Aim of the exercise » From top to bottom, return the listing exactly as it appears, omitting its images.

Data for the task »
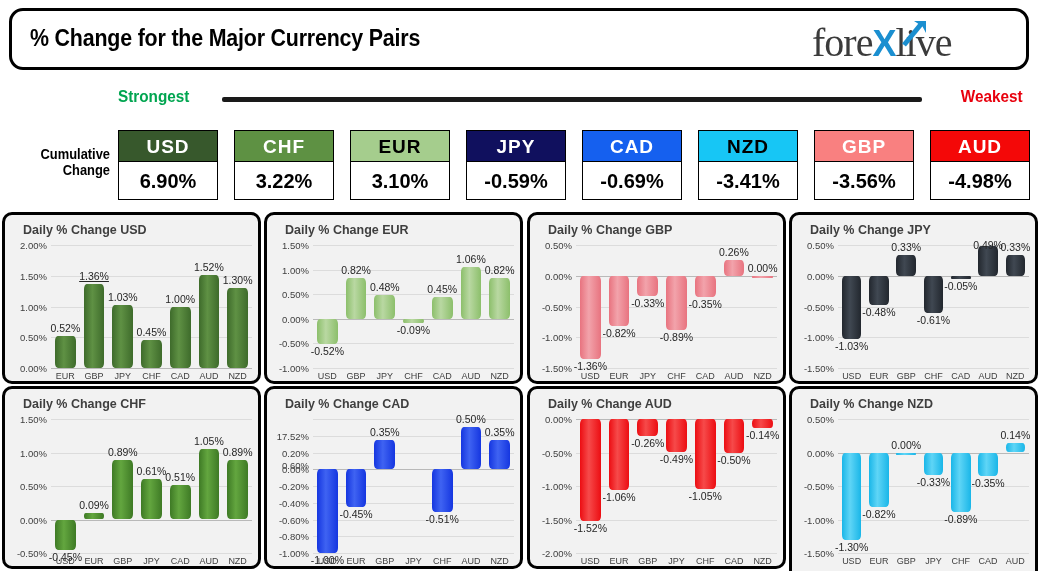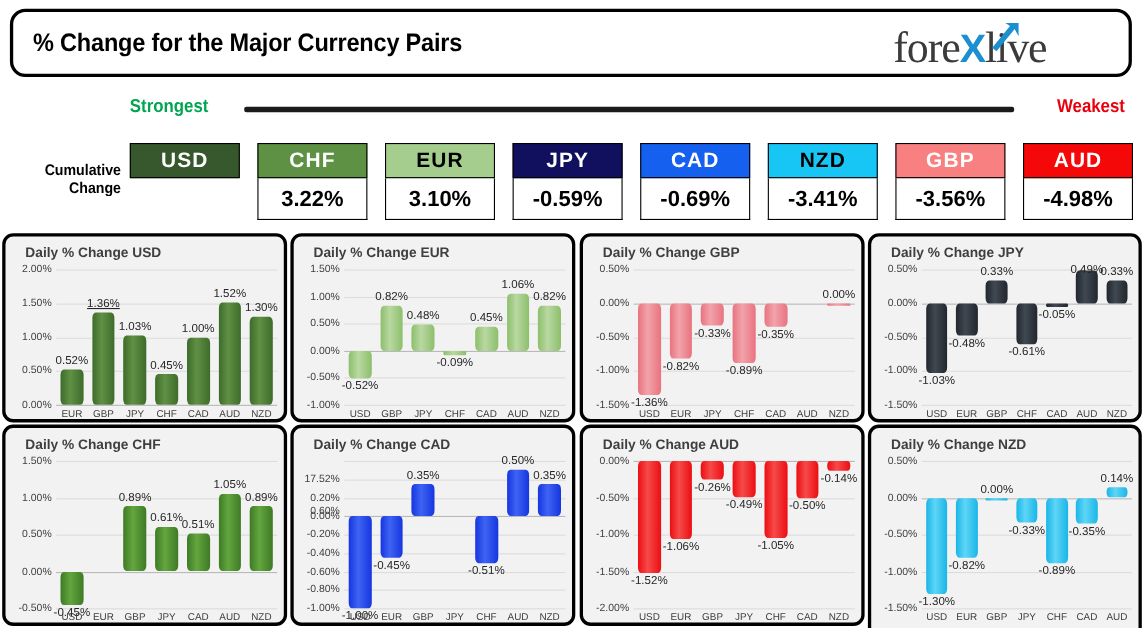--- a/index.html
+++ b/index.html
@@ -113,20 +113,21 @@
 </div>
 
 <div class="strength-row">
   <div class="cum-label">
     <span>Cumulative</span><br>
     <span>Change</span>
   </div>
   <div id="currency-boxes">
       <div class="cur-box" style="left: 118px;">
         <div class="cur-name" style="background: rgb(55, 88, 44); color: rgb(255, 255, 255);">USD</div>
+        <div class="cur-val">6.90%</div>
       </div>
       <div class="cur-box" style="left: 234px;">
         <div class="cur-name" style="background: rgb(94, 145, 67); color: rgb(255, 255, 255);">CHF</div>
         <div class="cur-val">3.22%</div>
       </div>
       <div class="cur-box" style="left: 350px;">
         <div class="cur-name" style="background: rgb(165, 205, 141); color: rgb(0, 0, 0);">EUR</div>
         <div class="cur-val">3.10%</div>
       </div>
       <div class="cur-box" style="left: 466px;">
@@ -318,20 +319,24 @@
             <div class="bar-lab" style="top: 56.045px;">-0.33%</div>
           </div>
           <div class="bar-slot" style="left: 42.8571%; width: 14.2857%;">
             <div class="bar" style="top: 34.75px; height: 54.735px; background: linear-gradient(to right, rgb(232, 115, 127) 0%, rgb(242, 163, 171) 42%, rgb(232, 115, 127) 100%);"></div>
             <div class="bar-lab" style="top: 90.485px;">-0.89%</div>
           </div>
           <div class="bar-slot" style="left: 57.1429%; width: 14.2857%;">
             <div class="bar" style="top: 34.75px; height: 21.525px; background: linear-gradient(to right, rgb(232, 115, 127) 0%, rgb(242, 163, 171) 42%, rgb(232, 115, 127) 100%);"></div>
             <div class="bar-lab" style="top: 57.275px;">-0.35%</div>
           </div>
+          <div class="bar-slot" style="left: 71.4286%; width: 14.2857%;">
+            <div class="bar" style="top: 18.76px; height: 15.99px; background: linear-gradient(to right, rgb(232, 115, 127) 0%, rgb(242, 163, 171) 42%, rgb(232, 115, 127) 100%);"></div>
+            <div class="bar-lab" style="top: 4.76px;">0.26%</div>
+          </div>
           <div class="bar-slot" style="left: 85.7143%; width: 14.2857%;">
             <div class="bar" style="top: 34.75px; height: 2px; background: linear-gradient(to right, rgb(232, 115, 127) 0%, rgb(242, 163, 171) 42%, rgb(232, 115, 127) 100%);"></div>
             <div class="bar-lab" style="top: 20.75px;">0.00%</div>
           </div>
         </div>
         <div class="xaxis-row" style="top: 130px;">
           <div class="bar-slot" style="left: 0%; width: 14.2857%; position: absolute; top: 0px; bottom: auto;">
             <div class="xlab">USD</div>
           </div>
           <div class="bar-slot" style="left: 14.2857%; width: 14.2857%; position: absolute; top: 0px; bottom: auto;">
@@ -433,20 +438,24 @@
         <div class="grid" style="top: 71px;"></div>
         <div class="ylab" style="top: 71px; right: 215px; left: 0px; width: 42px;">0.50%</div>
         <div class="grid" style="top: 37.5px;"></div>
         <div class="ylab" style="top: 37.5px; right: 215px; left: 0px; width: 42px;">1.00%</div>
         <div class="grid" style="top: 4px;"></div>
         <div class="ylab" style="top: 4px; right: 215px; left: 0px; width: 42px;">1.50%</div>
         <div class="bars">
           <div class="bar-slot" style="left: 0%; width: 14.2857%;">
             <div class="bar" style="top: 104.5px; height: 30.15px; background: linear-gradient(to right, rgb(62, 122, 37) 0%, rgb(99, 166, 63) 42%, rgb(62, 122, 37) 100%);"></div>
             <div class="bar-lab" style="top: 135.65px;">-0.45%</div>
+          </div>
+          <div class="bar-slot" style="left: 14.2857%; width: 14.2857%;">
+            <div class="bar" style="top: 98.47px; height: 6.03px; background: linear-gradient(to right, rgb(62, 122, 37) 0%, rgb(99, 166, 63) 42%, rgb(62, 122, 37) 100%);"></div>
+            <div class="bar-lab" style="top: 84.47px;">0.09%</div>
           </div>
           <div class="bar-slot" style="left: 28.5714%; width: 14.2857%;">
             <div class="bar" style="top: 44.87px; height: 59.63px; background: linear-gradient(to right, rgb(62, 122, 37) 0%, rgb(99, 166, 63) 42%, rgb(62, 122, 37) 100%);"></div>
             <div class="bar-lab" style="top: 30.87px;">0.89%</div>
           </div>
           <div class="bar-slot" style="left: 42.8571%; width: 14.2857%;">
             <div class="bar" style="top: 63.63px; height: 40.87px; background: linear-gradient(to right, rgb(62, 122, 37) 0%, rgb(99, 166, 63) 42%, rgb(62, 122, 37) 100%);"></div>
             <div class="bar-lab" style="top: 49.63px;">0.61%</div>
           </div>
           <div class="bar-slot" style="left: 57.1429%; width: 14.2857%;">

Expected answer »
--- a/index.html
+++ b/index.html
@@ -113,20 +113,21 @@
 </div>
 
 <div class="strength-row">
   <div class="cum-label">
     <span>Cumulative</span><br>
     <span>Change</span>
   </div>
   <div id="currency-boxes">
       <div class="cur-box" style="left: 118px;">
         <div class="cur-name" style="background: rgb(55, 88, 44); color: rgb(255, 255, 255);">USD</div>
+        <div class="cur-val">6.90%</div>
       </div>
       <div class="cur-box" style="left: 234px;">
         <div class="cur-name" style="background: rgb(94, 145, 67); color: rgb(255, 255, 255);">CHF</div>
         <div class="cur-val">3.22%</div>
       </div>
       <div class="cur-box" style="left: 350px;">
         <div class="cur-name" style="background: rgb(165, 205, 141); color: rgb(0, 0, 0);">EUR</div>
         <div class="cur-val">3.10%</div>
       </div>
       <div class="cur-box" style="left: 466px;">
@@ -318,20 +319,24 @@
             <div class="bar-lab" style="top: 56.045px;">-0.33%</div>
           </div>
           <div class="bar-slot" style="left: 42.8571%; width: 14.2857%;">
             <div class="bar" style="top: 34.75px; height: 54.735px; background: linear-gradient(to right, rgb(232, 115, 127) 0%, rgb(242, 163, 171) 42%, rgb(232, 115, 127) 100%);"></div>
             <div class="bar-lab" style="top: 90.485px;">-0.89%</div>
           </div>
           <div class="bar-slot" style="left: 57.1429%; width: 14.2857%;">
             <div class="bar" style="top: 34.75px; height: 21.525px; background: linear-gradient(to right, rgb(232, 115, 127) 0%, rgb(242, 163, 171) 42%, rgb(232, 115, 127) 100%);"></div>
             <div class="bar-lab" style="top: 57.275px;">-0.35%</div>
           </div>
+          <div class="bar-slot" style="left: 71.4286%; width: 14.2857%;">
+            <div class="bar" style="top: 18.76px; height: 15.99px; background: linear-gradient(to right, rgb(232, 115, 127) 0%, rgb(242, 163, 171) 42%, rgb(232, 115, 127) 100%);"></div>
+            <div class="bar-lab" style="top: 4.76px;">0.26%</div>
+          </div>
           <div class="bar-slot" style="left: 85.7143%; width: 14.2857%;">
             <div class="bar" style="top: 34.75px; height: 2px; background: linear-gradient(to right, rgb(232, 115, 127) 0%, rgb(242, 163, 171) 42%, rgb(232, 115, 127) 100%);"></div>
             <div class="bar-lab" style="top: 20.75px;">0.00%</div>
           </div>
         </div>
         <div class="xaxis-row" style="top: 130px;">
           <div class="bar-slot" style="left: 0%; width: 14.2857%; position: absolute; top: 0px; bottom: auto;">
             <div class="xlab">USD</div>
           </div>
           <div class="bar-slot" style="left: 14.2857%; width: 14.2857%; position: absolute; top: 0px; bottom: auto;">
@@ -433,20 +438,24 @@
         <div class="grid" style="top: 71px;"></div>
         <div class="ylab" style="top: 71px; right: 215px; left: 0px; width: 42px;">0.50%</div>
         <div class="grid" style="top: 37.5px;"></div>
         <div class="ylab" style="top: 37.5px; right: 215px; left: 0px; width: 42px;">1.00%</div>
         <div class="grid" style="top: 4px;"></div>
         <div class="ylab" style="top: 4px; right: 215px; left: 0px; width: 42px;">1.50%</div>
         <div class="bars">
           <div class="bar-slot" style="left: 0%; width: 14.2857%;">
             <div class="bar" style="top: 104.5px; height: 30.15px; background: linear-gradient(to right, rgb(62, 122, 37) 0%, rgb(99, 166, 63) 42%, rgb(62, 122, 37) 100%);"></div>
             <div class="bar-lab" style="top: 135.65px;">-0.45%</div>
+          </div>
+          <div class="bar-slot" style="left: 14.2857%; width: 14.2857%;">
+            <div class="bar" style="top: 98.47px; height: 6.03px; background: linear-gradient(to right, rgb(62, 122, 37) 0%, rgb(99, 166, 63) 42%, rgb(62, 122, 37) 100%);"></div>
+            <div class="bar-lab" style="top: 84.47px;">0.09%</div>
           </div>
           <div class="bar-slot" style="left: 28.5714%; width: 14.2857%;">
             <div class="bar" style="top: 44.87px; height: 59.63px; background: linear-gradient(to right, rgb(62, 122, 37) 0%, rgb(99, 166, 63) 42%, rgb(62, 122, 37) 100%);"></div>
             <div class="bar-lab" style="top: 30.87px;">0.89%</div>
           </div>
           <div class="bar-slot" style="left: 42.8571%; width: 14.2857%;">
             <div class="bar" style="top: 63.63px; height: 40.87px; background: linear-gradient(to right, rgb(62, 122, 37) 0%, rgb(99, 166, 63) 42%, rgb(62, 122, 37) 100%);"></div>
             <div class="bar-lab" style="top: 49.63px;">0.61%</div>
           </div>
           <div class="bar-slot" style="left: 57.1429%; width: 14.2857%;">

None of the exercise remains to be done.